### The task:
Restrict the output to the lines below starting at the one that contains "reach. And the wi-fi is spotty." and ending at the one that contains "adapt as necessary.", and restate them word for word, both ends included.

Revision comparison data
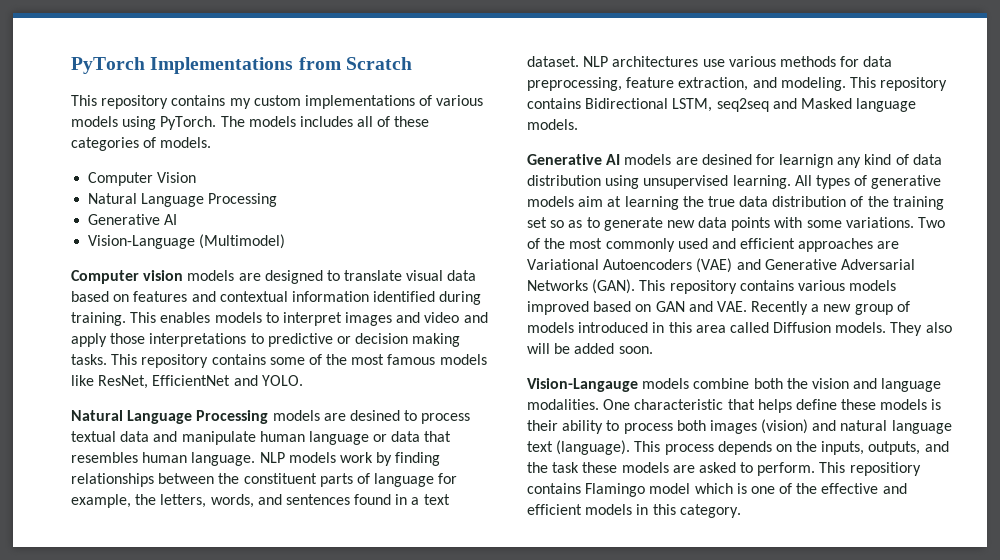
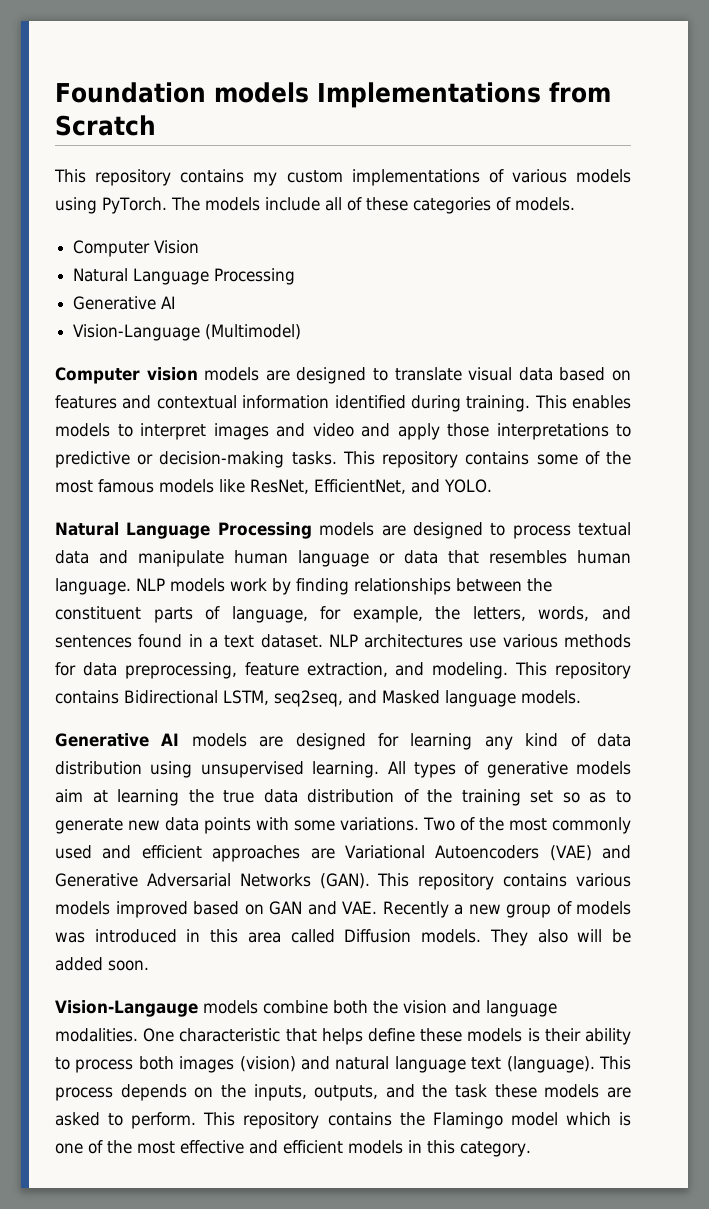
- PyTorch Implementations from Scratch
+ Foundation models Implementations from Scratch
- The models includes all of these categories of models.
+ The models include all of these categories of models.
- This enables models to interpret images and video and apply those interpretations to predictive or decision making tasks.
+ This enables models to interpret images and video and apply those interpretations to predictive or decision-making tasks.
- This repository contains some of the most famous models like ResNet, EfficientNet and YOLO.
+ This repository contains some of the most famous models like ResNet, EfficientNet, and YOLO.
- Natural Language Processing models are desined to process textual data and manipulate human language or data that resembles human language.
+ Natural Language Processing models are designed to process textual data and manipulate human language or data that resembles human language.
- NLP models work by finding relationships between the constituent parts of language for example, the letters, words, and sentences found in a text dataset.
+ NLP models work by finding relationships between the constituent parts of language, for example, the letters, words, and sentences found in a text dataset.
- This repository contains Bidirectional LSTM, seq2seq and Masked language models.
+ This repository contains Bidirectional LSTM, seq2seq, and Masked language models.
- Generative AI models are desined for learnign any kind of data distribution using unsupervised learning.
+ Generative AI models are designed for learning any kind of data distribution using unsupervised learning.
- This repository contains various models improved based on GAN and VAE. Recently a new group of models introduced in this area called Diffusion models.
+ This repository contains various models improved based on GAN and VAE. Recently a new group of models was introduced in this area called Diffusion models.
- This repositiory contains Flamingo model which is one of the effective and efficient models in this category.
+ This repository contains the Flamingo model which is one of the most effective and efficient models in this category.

--

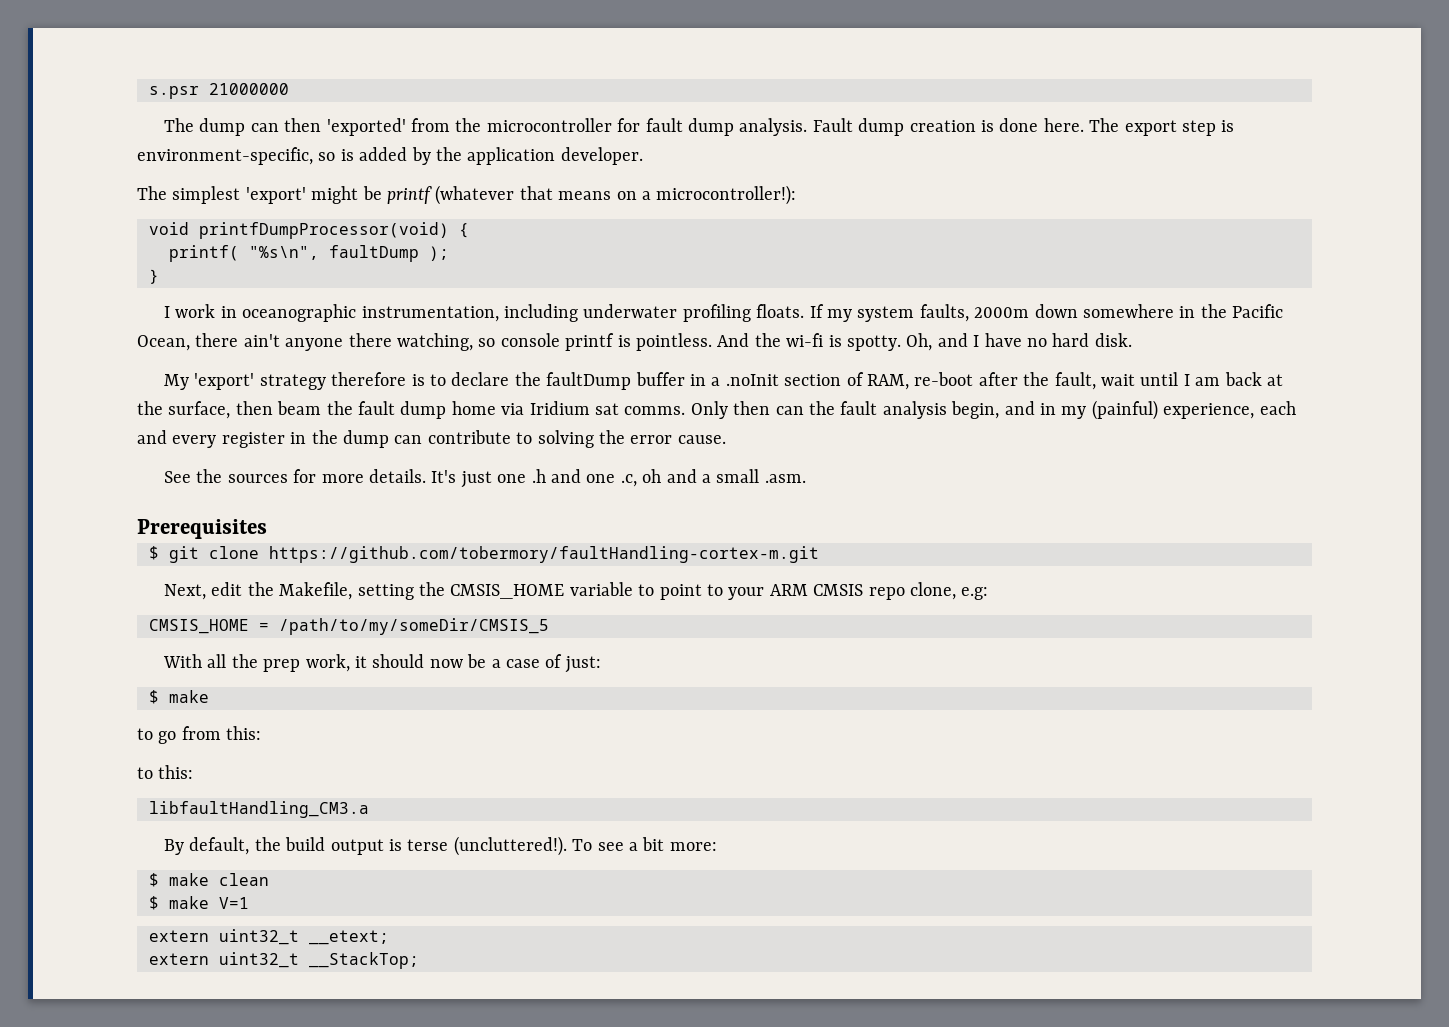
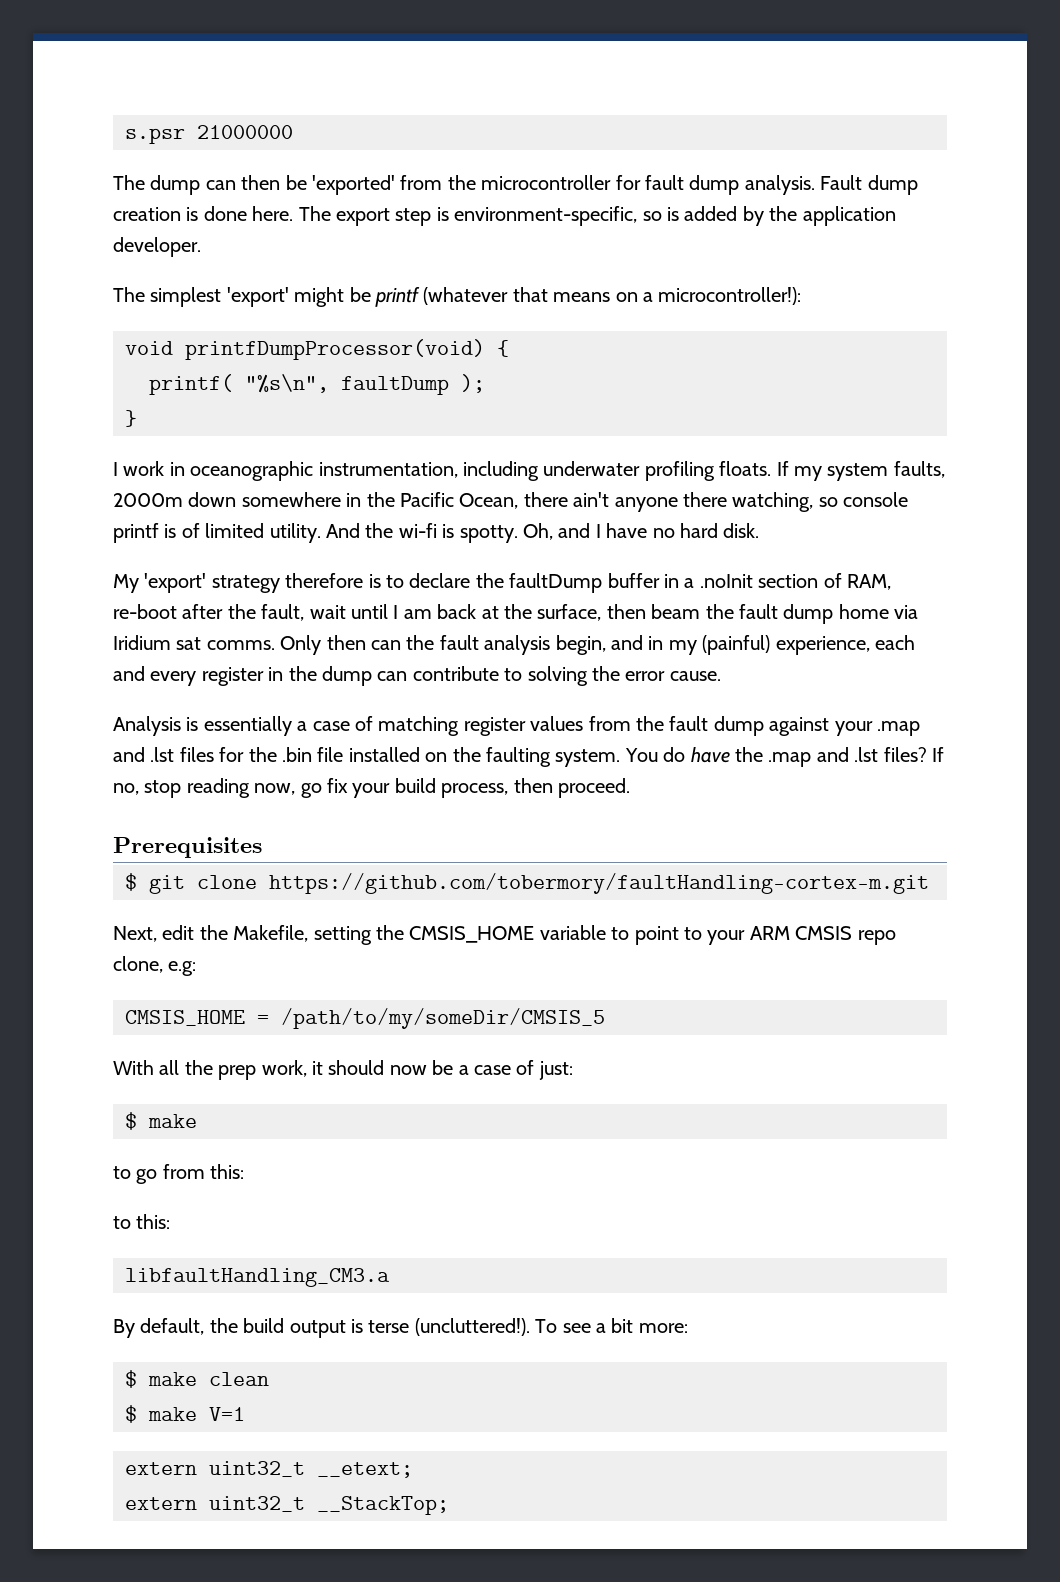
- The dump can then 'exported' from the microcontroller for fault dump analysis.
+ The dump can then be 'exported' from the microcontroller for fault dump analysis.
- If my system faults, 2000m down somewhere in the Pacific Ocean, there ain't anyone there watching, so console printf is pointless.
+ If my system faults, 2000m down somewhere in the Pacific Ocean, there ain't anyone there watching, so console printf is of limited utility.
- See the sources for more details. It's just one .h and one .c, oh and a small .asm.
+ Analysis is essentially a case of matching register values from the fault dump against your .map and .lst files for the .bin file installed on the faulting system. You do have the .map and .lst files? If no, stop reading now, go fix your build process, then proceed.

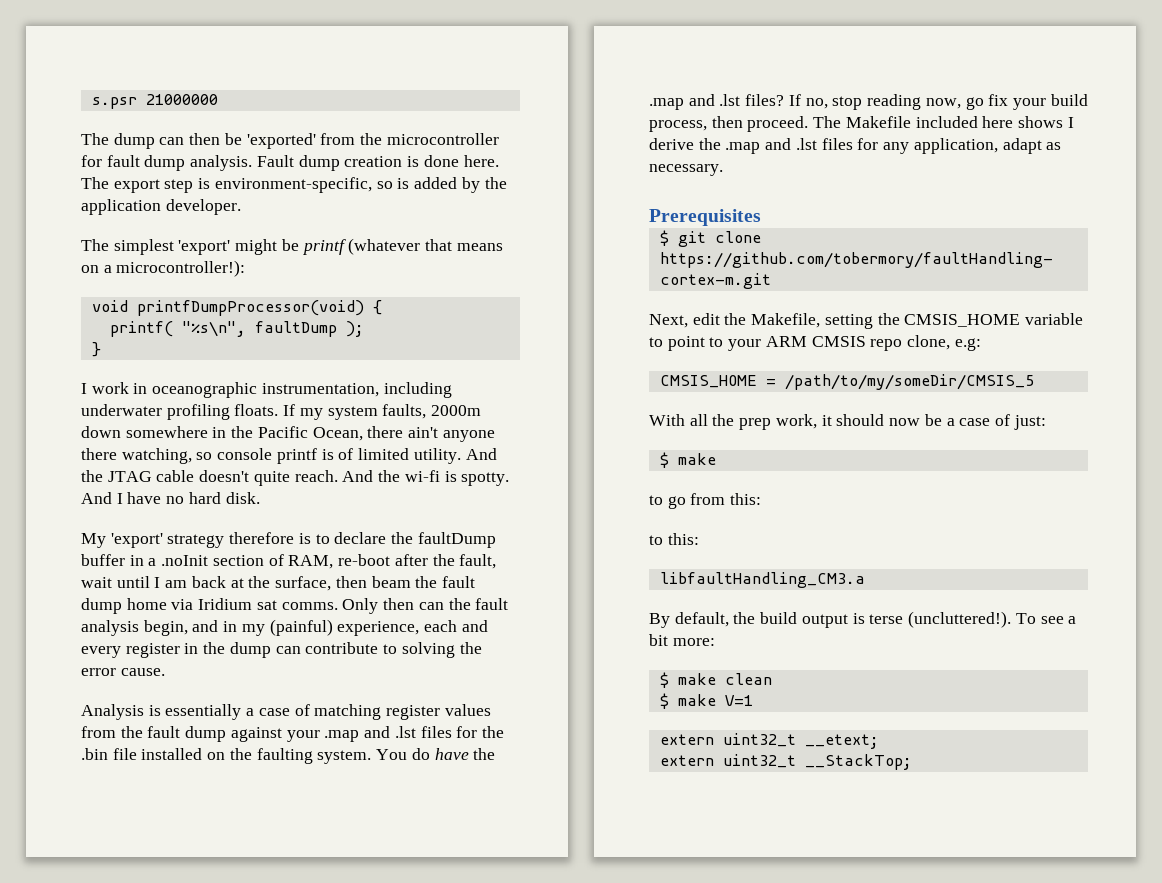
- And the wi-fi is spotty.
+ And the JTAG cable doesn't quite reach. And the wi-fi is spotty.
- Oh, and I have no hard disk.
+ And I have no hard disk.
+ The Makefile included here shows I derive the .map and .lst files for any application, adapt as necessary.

### Task result:
+ And the JTAG cable doesn't quite reach. And the wi-fi is spotty.
- Oh, and I have no hard disk.
+ And I have no hard disk.
+ The Makefile included here shows I derive the .map and .lst files for any application, adapt as necessary.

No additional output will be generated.